Report each line below that carries the word "background".

[[ DATA FOR THIS EXERCISE open ]]

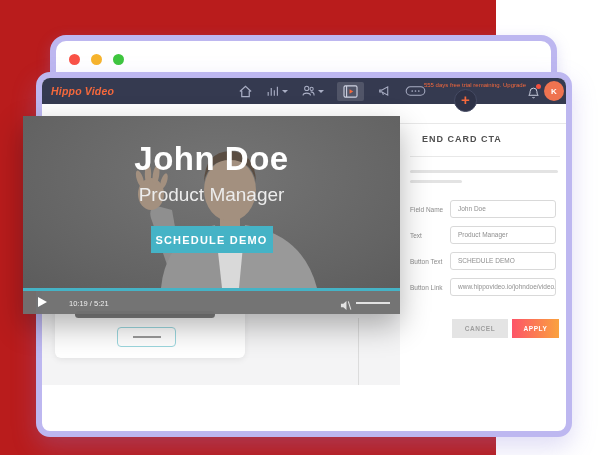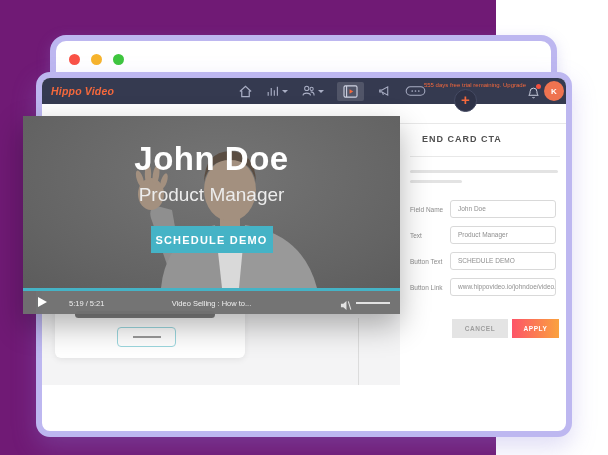--- a/index.html
+++ b/index.html
@@ -4,7 +4,7 @@
 <style>
   * { margin:0; padding:0; box-sizing:border-box; font-family:"Liberation Sans","DejaVu Sans",sans-serif; }
   body { background:#ffffff; width:608px; height:455px; overflow:hidden; }
-  .stage { position:relative; width:496px; height:455px; background:#701a75;padding-left:45px; }
+  .stage { position:relative; width:496px; height:455px; background:#b91c1c;padding-left:45px; }
 
   
   .tab-window{

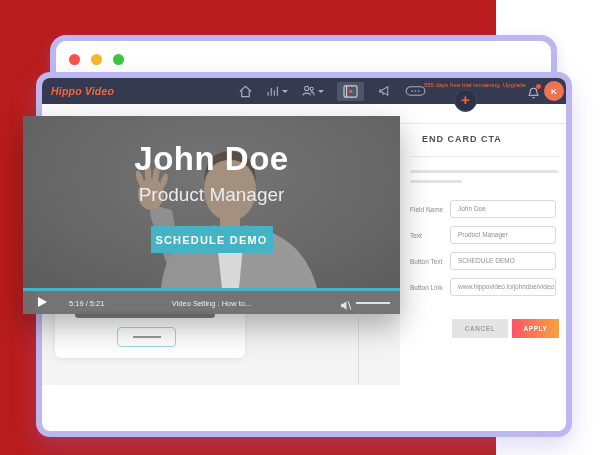--- a/index.html
+++ b/index.html
@@ -234,7 +234,7 @@
     <div class="progress"></div>
     <div class="controls">
       <span class="play-btn"></span>
-      <span class="time">5:19 / 5:21</span>
+      <span class="time">10:19 / 5:21</span>
       <span class="caption">Video Selling : How to...</span>
       <span class="vol-icon">
         <svg width="12" height="11" viewBox="0 0 13 12">

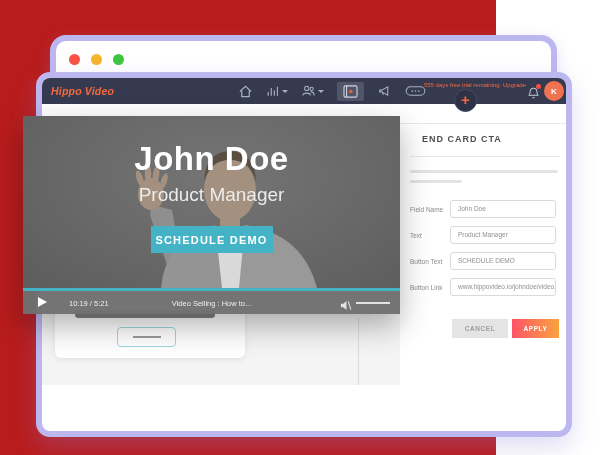--- a/index.html
+++ b/index.html
@@ -235,7 +235,6 @@
     <div class="controls">
       <span class="play-btn"></span>
       <span class="time">10:19 / 5:21</span>
-      <span class="caption">Video Selling : How to...</span>
       <span class="vol-icon">
         <svg width="12" height="11" viewBox="0 0 13 12">
           <path d="M1 4 h2.6 l3.4-2.8 v9.6 L3.6 8 H1 Z" fill="#e2e2e2"></path>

[[ DATA FOR THIS EXERCISE closed ]]

OUTPUT BELOW.
   body { background:#ffffff; width:608px; height:455px; overflow:hidden; }
-  .stage { position:relative; width:496px; height:455px; background:#701a75;padding-left:45px; }
+  .stage { position:relative; width:496px; height:455px; background:#b91c1c;padding-left:45px; }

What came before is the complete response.